Projections in 2014 estimated a staff of 400 for JMHTC that included correctional officers, sergeants, lieutenants, shift supervisors, qualified mental health professionals, behavioral health technicians, registered nurses and psychiatrists.

The latest estimate, according to McGuire, is 320. Initial estimates also included just over 300 beds for male inmates, but that figure is now 360.

“Throughout the litigation process, the IDOC worked with various experts to craft projections for staffing plans, while acknowledging that staffing for a new facility is a flexible process,” Wilson said in the email.

Construction costs

Subcontractors have been working on the property since summer 2015.

Construction on the JMHTC is currently expected to be “substantially completed” by July, Wilson said. The initial projection for completion was early 2016.

Records from the Illinois Comptroller’s website show the Capital Development Board – which oversees state capital projects – has paid Blinderman Construction Company nine times since June for work at 2848 W. McDonough St.

In all, $8.32 million has been paid out to Blinderman – or about 62 percent of the project’s $13.35 million contract.
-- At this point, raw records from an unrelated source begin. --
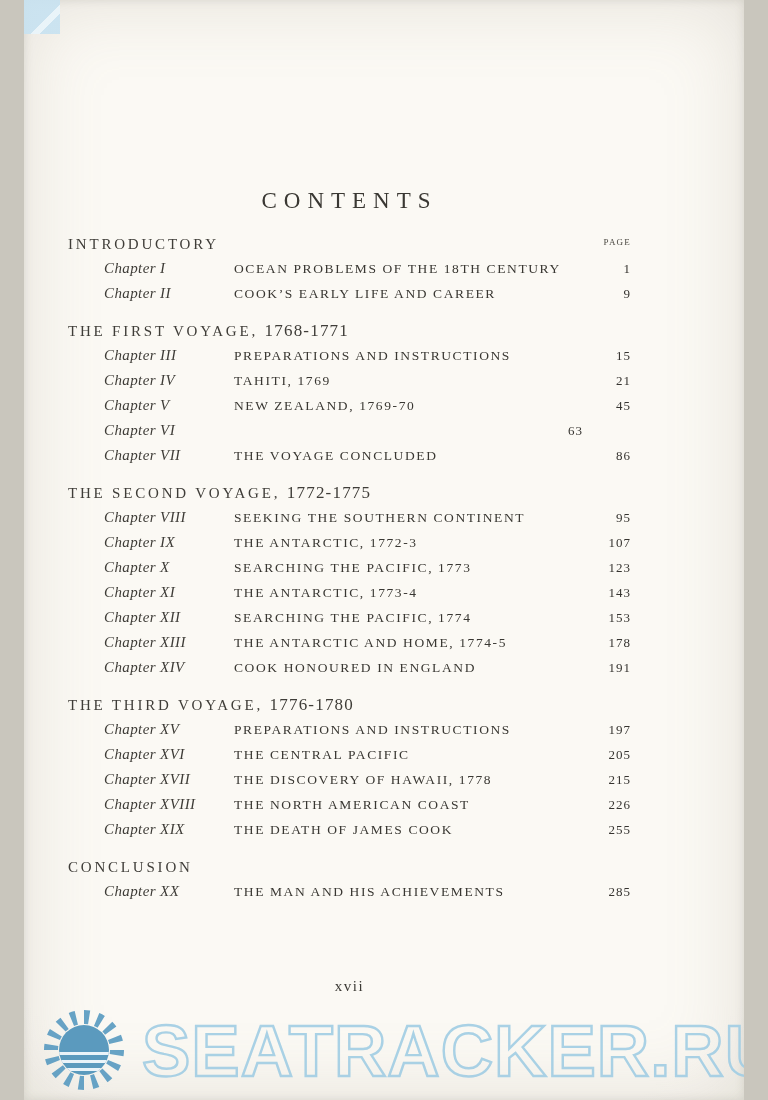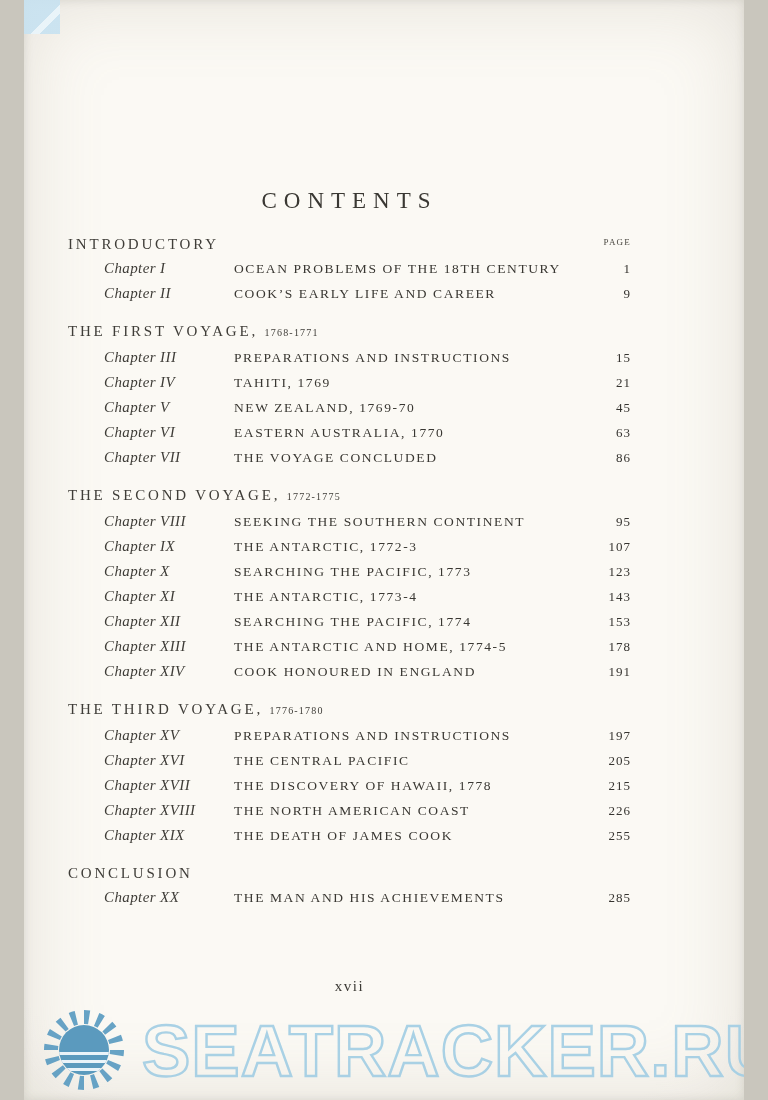--- a/index.html
+++ b/index.html
@@ -36,7 +36,7 @@
     font-size:15px;font-weight:400;
     letter-spacing:2.8px;color:#3f3d38;
   }
-  .sec-head .dates{font-size:10px;letter-spacing:1.2px;}
+  .sec-head .dates{font-size:17px;letter-spacing:1.2px;}
   .page-col-label{
     font-size:9px;letter-spacing:1.2px;color:#4a4841;
     transform:translateY(-4px);

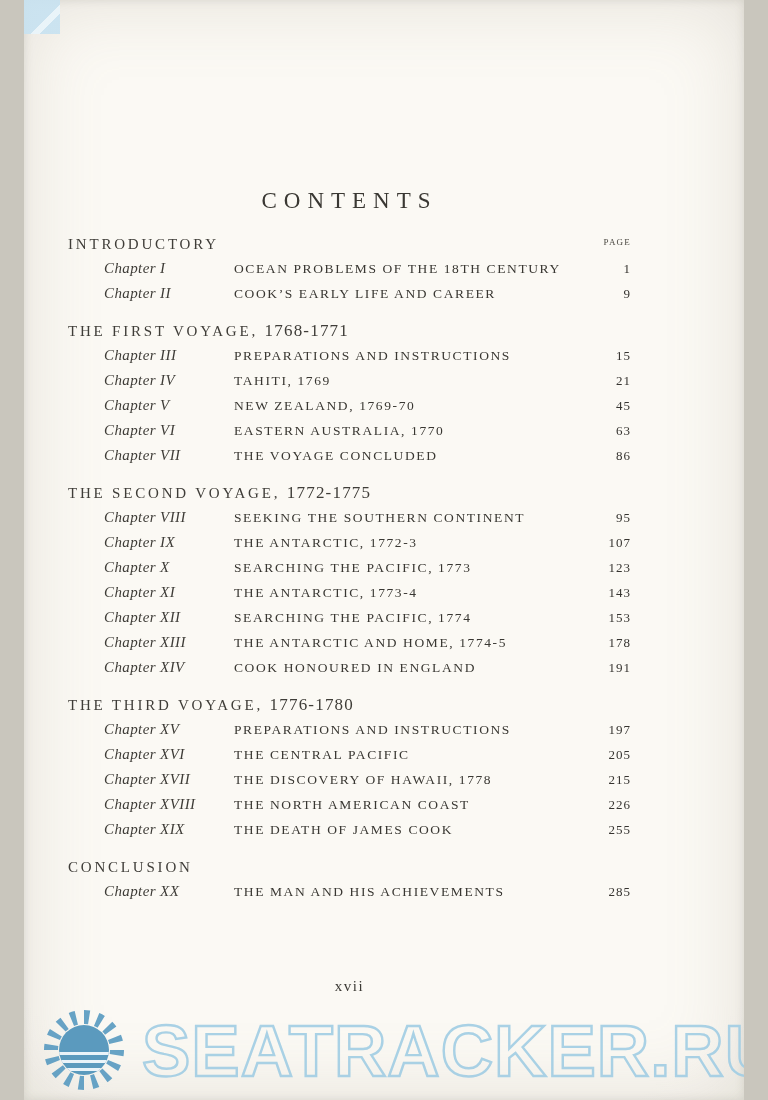--- a/index.html
+++ b/index.html
@@ -115,7 +115,6 @@
       </div>
       <div class="row">
         <span class="chap">Chapter VI</span>
-        <span class="title">EASTERN AUSTRALIA, 1770</span>
         <span class="pg">63</span>
       </div>
       <div class="row">

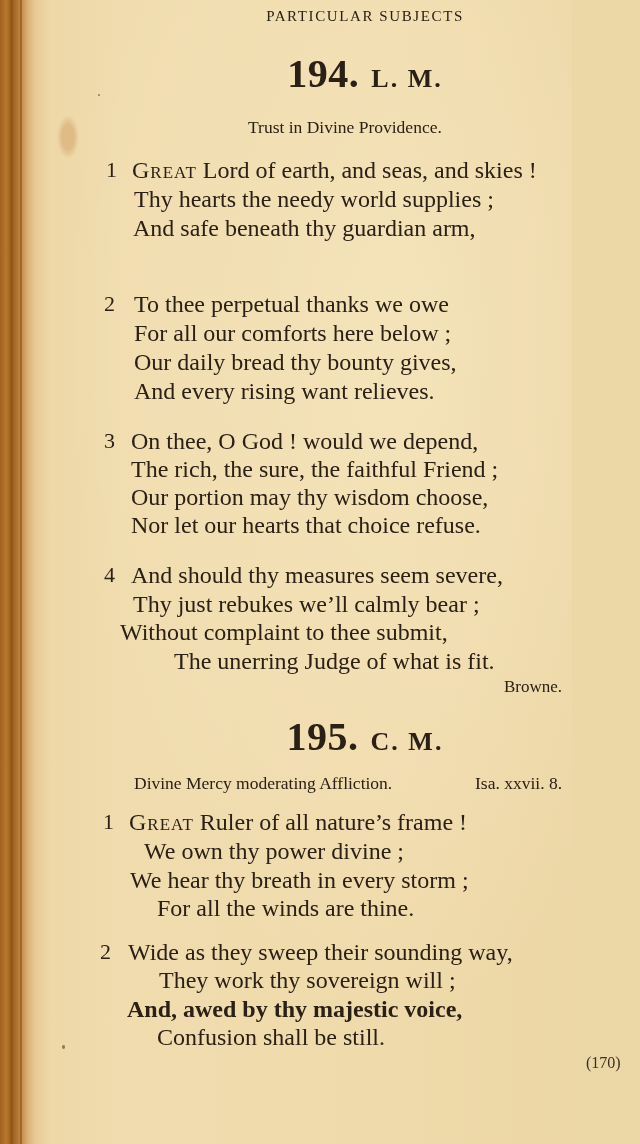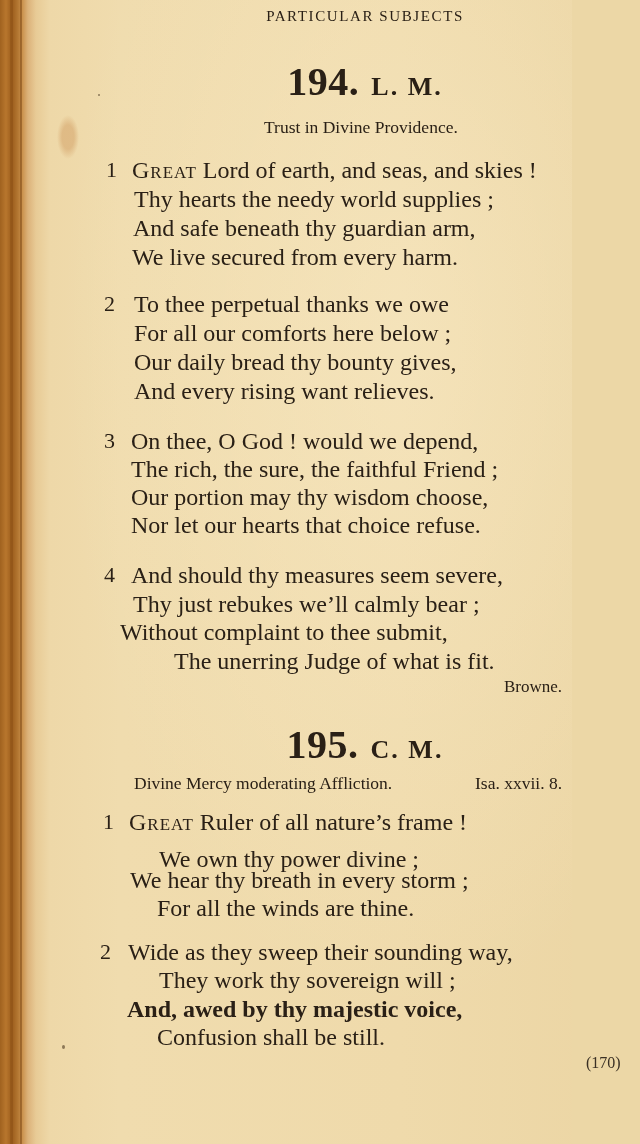--- a/index.html
+++ b/index.html
@@ -57,7 +57,6 @@
       padding-left: 90px;
       box-sizing: border-box;
       white-space: nowrap;
-      margin-top: 8px;
     }
     .hymn-title .num {
       font-size: 40px;

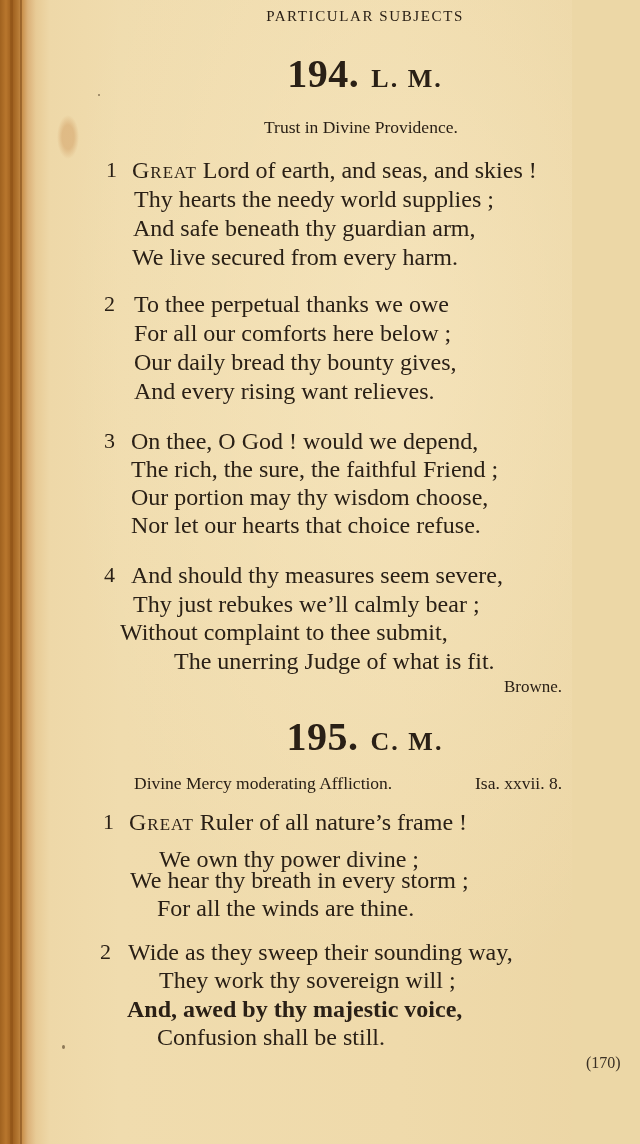--- a/index.html
+++ b/index.html
@@ -128,7 +128,7 @@
     <span class="num">194.</span>
     <span class="meter">L. M.</span>
   </div>
-  <div class="subject" style="left:264px;top:117px;">Trust in Divine Providence.</div>
+  <div class="subject" style="left:248px;top:117px;">Trust in Divine Providence.</div>
 
   <div class="vnum" style="left:106px;top:156px;">1</div>
   <div class="line" style="left:132px;top:156px;"><span class="sc">Great</span>&nbsp;<span>Lord of earth, and seas, and skies !</span></div>

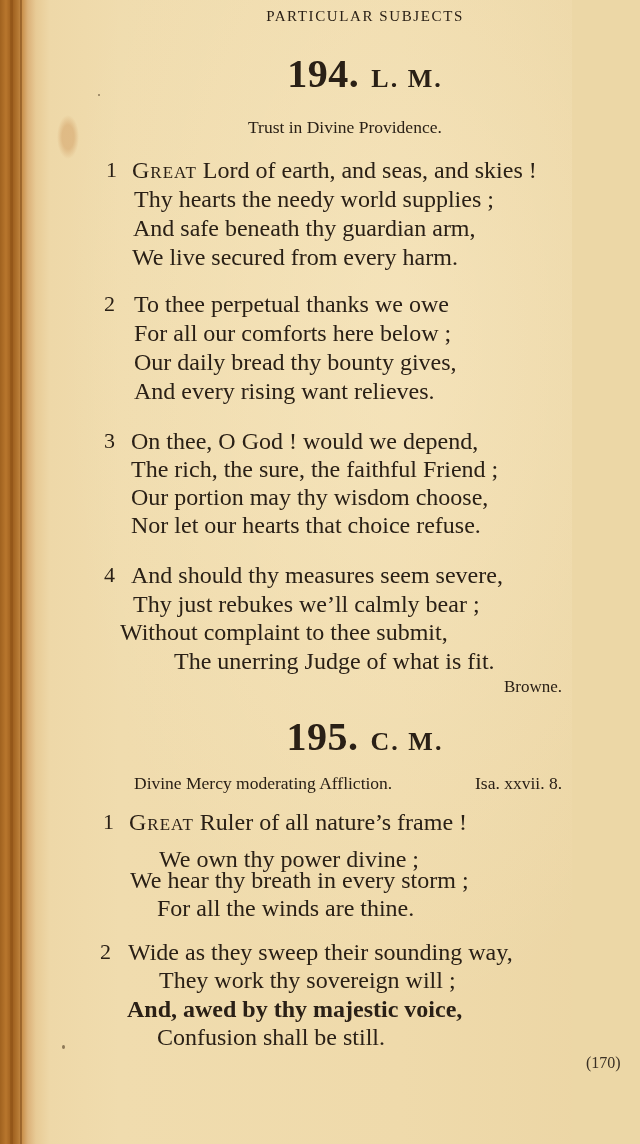--- a/index.html
+++ b/index.html
@@ -134,7 +134,6 @@
   <div class="line" style="left:132px;top:156px;"><span class="sc">Great</span>&nbsp;<span>Lord of earth, and seas, and skies !</span></div>
   <div class="line" style="left:134px;top:185px;">Thy hearts the needy world supplies ;</div>
   <div class="line" style="left:133px;top:214px;">And safe beneath thy guardian arm,</div>
-  <div class="line" style="left:132px;top:243px;">We live secured  from every harm.</div>
 
   <div class="vnum" style="left:104px;top:290px;">2</div>
   <div class="line" style="left:134px;top:290px;">To thee perpetual thanks we owe</div>

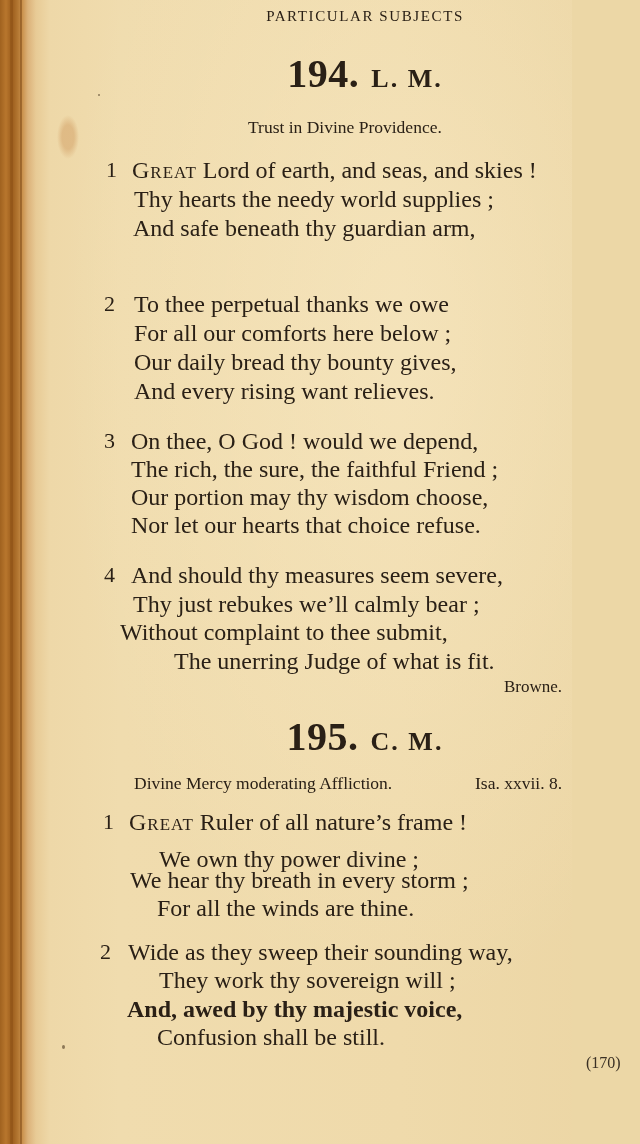--- a/index.html
+++ b/index.html
@@ -164,7 +164,7 @@
 
   <div class="vnum" style="left:103px;top:808px;">1</div>
   <div class="line" style="left:129px;top:808px;"><span class="sc">Great</span>&nbsp;<span>Ruler of all  nature’s  frame !</span></div>
-  <div class="line" style="left:159px;top:837px;margin-top:8px;">We own thy power divine ;</div>
+  <div class="line" style="left:144px;top:837px;">We own thy power divine ;</div>
   <div class="line" style="left:130px;top:866px;">We hear thy breath in every storm ;</div>
   <div class="line" style="left:157px;top:894px;">For all the winds are thine.</div>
The last payment, for $1.75 million, was filed Wednesday.

McGuire said he was happy to see progress on the facility, noting everyone is safer if mental illness is treated.

“Providing effective treatment to mentally ill offenders is the right thing to do,” he said. “It’s also an investment in public safety. Most of the men are going to re-enter our communities once they serve their time or are paroled.”

• Herald-News Editor Kate Schott contributed to this report.